Growli

Fertilising guide

How to fertilise Lavender (Lavandula angustifolia)— schedule & NPK

Also called English lavender, true lavender, common lavender.

About Lavender

Lavandula angustifolia · also called English lavender, true lavender · flowering

Lavender is a Mediterranean evergreen subshrub grown for fragrant purple flower spikes and silvery foliage. English lavender (L. angustifolia) is the most cold-hardy; French and Spanish types are more tender. Sun and sharp drainage are non-negotiable. Pet-safe in typical garden quantities.

Lavandula angustifolia (English lavender) originates in the mountainous western Mediterranean (Pyrenees, French Alps); the 'English' name reflects cultivation, not origin.

Prefers poor, low-nutrient soil; supplemental feeding is generally unnecessary and reduces hardiness.

Growth habit: Woody evergreen subshrub

Watch for — No flowers: Insufficient sun or over-fertilising producing leaf at the expense of bloom.

Sources: rhs.org.uk, plants.ces.ncsu.edu, extension.colostate.edu

What fertiliser lavender actually wants — and why

Lavender flowers best on poor soil — feed it and you get a lush leafy plant with very few blooms, the exact opposite of what you want.

Little or nothing. Rich, especially nitrogen-rich, soil pushes foliage at the expense of flowers in this plant — lean ground is the technique, not a deficiency.

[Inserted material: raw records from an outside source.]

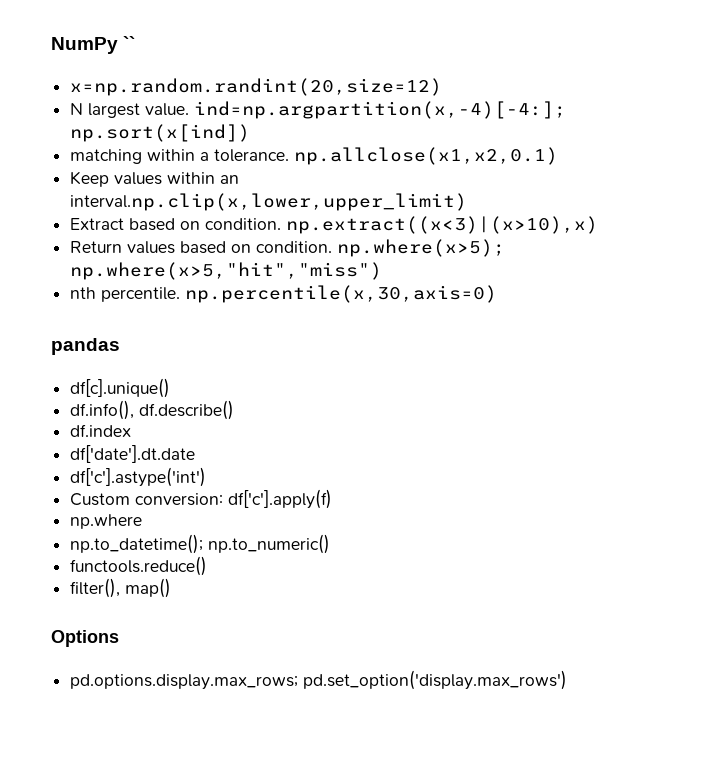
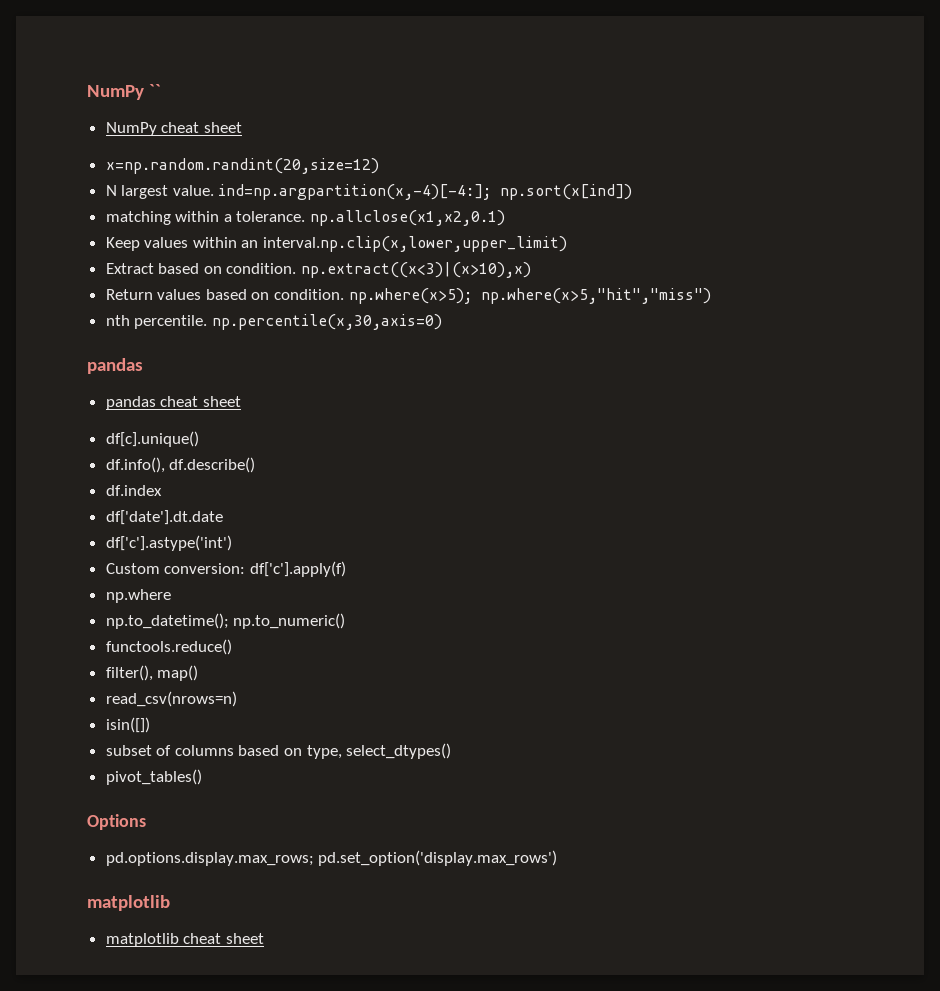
+ NumPy cheat sheet
+ pandas cheat sheet
+ read_csv(nrows=n)
+ isin([])
+ subset of columns based on type, select_dtypes()
+ pivot_tables()
  pd.options.display.max_rows; pd.set_option('display.max_rows')
+ matplotlib
+ matplotlib cheat sheet

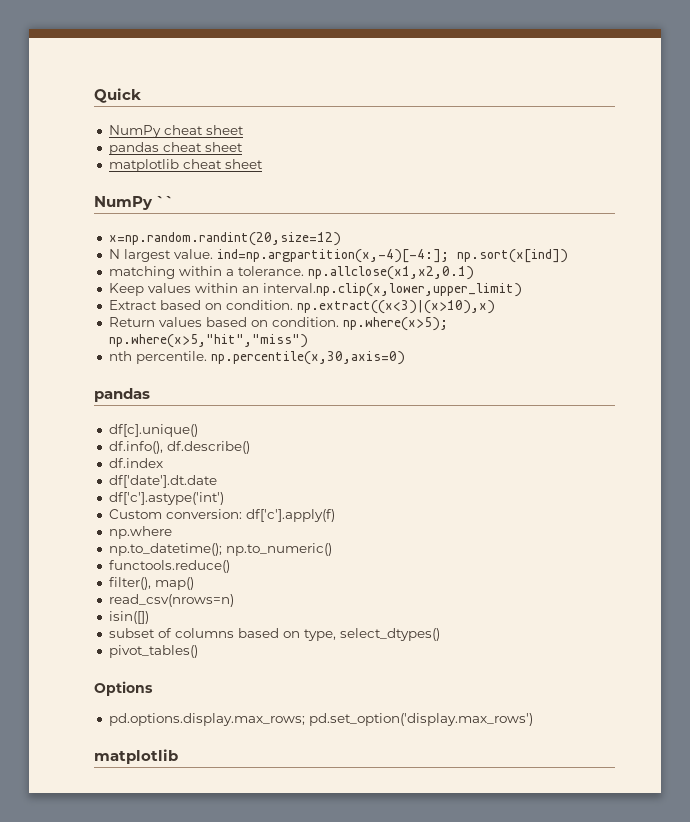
- NumPy ``
+ Quick
+ pandas cheat sheet
+ matplotlib cheat sheet
+ NumPy ``
- pandas cheat sheet
- matplotlib cheat sheet

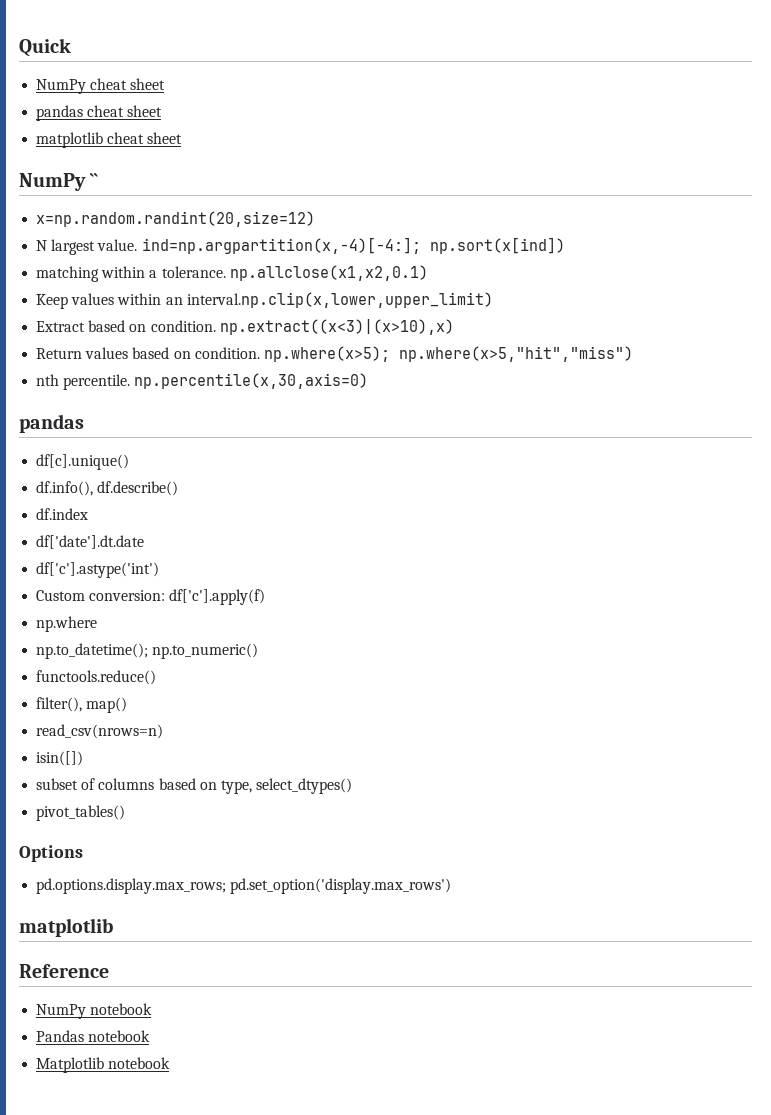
+ Reference
+ NumPy notebook
+ Pandas notebook
+ Matplotlib notebook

For the language behind the three numbers on the bottle — what nitrogen, phosphorus and potassium each do — see the NPK ratio explained entry. The short version for lavender: match the feed to the job the plant is doing right now, not to a generic “plant food” on the shelf.

How often to feed lavender, and which months

Feeding only earns its keep while the plant is in active growth and can use the nutrients — pour feed into a dormant or low-light plant and it simply builds up as root-burning salt. For lavender:

Almost none; lean soil produces strong scent. A spring top-dress with compost is plenty. In practice: no routine feeding at all for lavender — at most a thin compost mulch for soil structure, never a flowering or nitrogen feed.

The dormant-season rule matters more than the exact interval: skip feeding entirely when lavender is resting. For the wider context on indoor feeding rhythms across the seasons, the houseplant fertiliser schedule walks through the year month by month.

What strength to mix for lavender

None is the correct answer for lavender. The flower-versus-foliage trade-off is the whole point: hold back and you get the display.

Feeding always goes onto already-damp soil, never dry roots — water lavender first if the soil is dry, then apply the diluted feed. The companion question is when to water at all, covered in the lavender watering schedule.

Signs you are over-feeding lavender

Over-feeding is far more common — and more damaging — than under-feeding for most plants. The classic tells for lavender:

Signs you are under-feeding lavender

If the symptoms point at watering, light or roots rather than nutrition, the full lavender care brief covers soil, humidity and the common problems for this species.

Flushing and leaching the salts

If lavender has accidentally been fed and is all leaf, a plain-water flush plus a move to leaner soil resets it; otherwise no flushing is needed because you are not feeding it.

Organic vs synthetic feeds for lavender

Organic options

A thin compost mulch for soil structure is the absolute most; mostly, give it nothing. UK/US: leave it lean — no manure, no liquid feed. Poor soil is the active ingredient here.

Synthetic / liquid feeds

None. Synthetic feeds, particularly anything with appreciable nitrogen, directly suppress flowering in lavender.

Brand names are examples, not endorsements, and UK and US ranges differ — check the label’s own NPK and dilution rate, since formulations change.

Fertilising lavender — frequently asked questions

What fertiliser does lavender need?

Little or nothing. Rich, especially nitrogen-rich, soil pushes foliage at the expense of flowers in this plant — lean ground is the technique, not a deficiency. Lavender flowers best on poor soil — feed it and you get a lush leafy plant with very few blooms, the exact opposite of what you want.

How often should I feed lavender?

Almost none; lean soil produces strong scent. A spring top-dress with compost is plenty. Almost none; lean soil produces strong scent. A spring top-dress with compost is plenty. In practice: no routine feeding at all for lavender — at most a thin compost mulch for soil structure, never a flowering or nitrogen feed.

What strength of feed for lavender?

None is the correct answer for lavender. The flower-versus-foliage trade-off is the whole point: hold back and you get the display.

What does over-feeding lavender look like?

Abundant leafy growth and very few flowers (the classic over-rich symptom). Soft, floppy stems and a sprawling, leafy habit. Scorched edges and salt crust if it has been fed in a container. Feeding lavender at all — especially "to help it flower" — is the defining mistake. Rich soil gives you a big green plant and almost no blooms; restraint is what produces the flowers.

Should I flush the soil of lavender?

If lavender has accidentally been fed and is all leaf, a plain-water flush plus a move to leaner soil resets it; otherwise no flushing is needed because you are not feeding it.